Apenas fechou a carta, as folhas de papel branco espalhadas diante dela deram-lhe o desejo de escrever ao padre Amaro. Mas o quê? Confessar-lhe o seu amor, com a mesma pena, molhada na mesma tinta, com que aceitava por marido o outro?... Acusá-lo da sua cobardia, mostrar o seu desgosto - era humilhar-se! E apesar de não ter motivo para lhe escrever, a sua mão ia traçando com gozo as primeiras palavras: "Meu adorado Amaro..." Deteve-se, considerando que não tinha por quem mandar a carta. Ai! tinham de separar-se assim, em silêncio, para sempre!... Separarem-se por quê? - pensou. Depois de casada podia bem ver o Sr, padre Amaro. E a mesma ideia voltava, sutilmente, mas numa forma tão honesta agora, que a não repelia: decerto, o Sr. padre Amaro podia ser o seu confessor; era em toda a cristandade a pessoa que melhor guiaria a sua alma, a sua vontade, a sua consciência; haveria então entre eles uma troca deliciosa e constante de confidências, de doces admoestações; todos os sábados iria receber ao confessionário, na luz dos seus olhos e no som das suas palavras, uma provisão de felicidade; e aquilo seria casto, muito picante, e para a glória de Deus.
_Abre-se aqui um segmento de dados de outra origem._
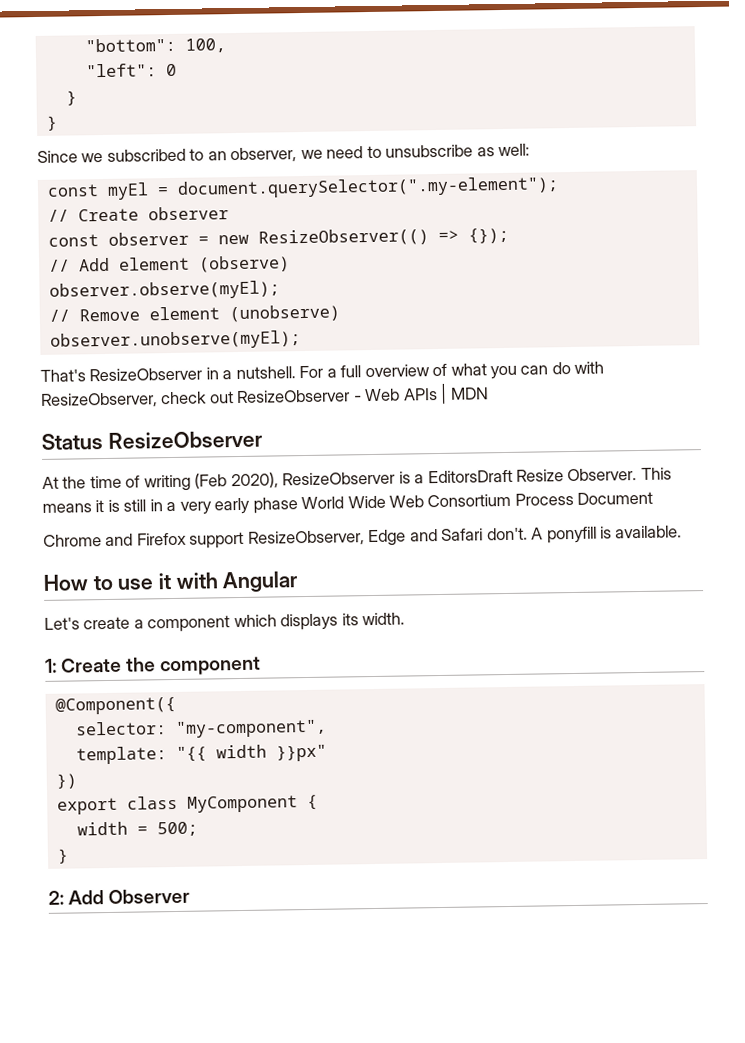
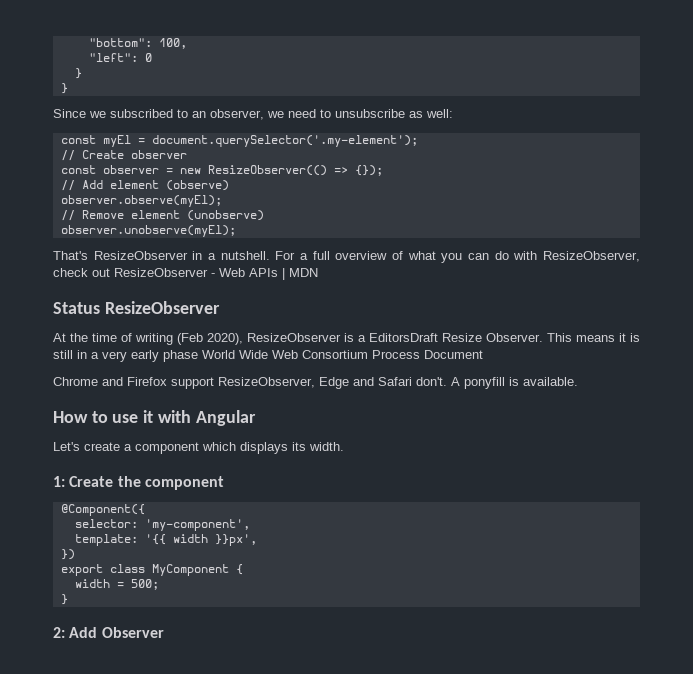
[176,176,559,199] document.querySelector(".my-element"); -> [151,135,418,147] document.querySelector('.my-element');
[174,719,327,738] "my-component", -> [144,519,250,531] 'my-component',
[175,744,327,762] "{{ width }}px" -> [144,534,257,546] '{{ width }}px',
Sentiu-se quase satisfeita com a impressão, que não definia bem, duma existência em que a carne estaria legitimamente contente, e a sua alma gozaria os encantos duma devoção amorosa. Tudo vinha a calhar bem, por fim... E daí a pouco dormia serenamente, sonhando que estava na sua casa, com o seu marido, e que jogava a manilha com as velhas amigas, no meio do contentamento de toda a Sé, sentada nos joelhos do senhor pároco.
Ao outro dia a Ruça levou a carta a João Eduardo, e toda a manhã as duas senhoras, costurando à janela, falaram do casamento.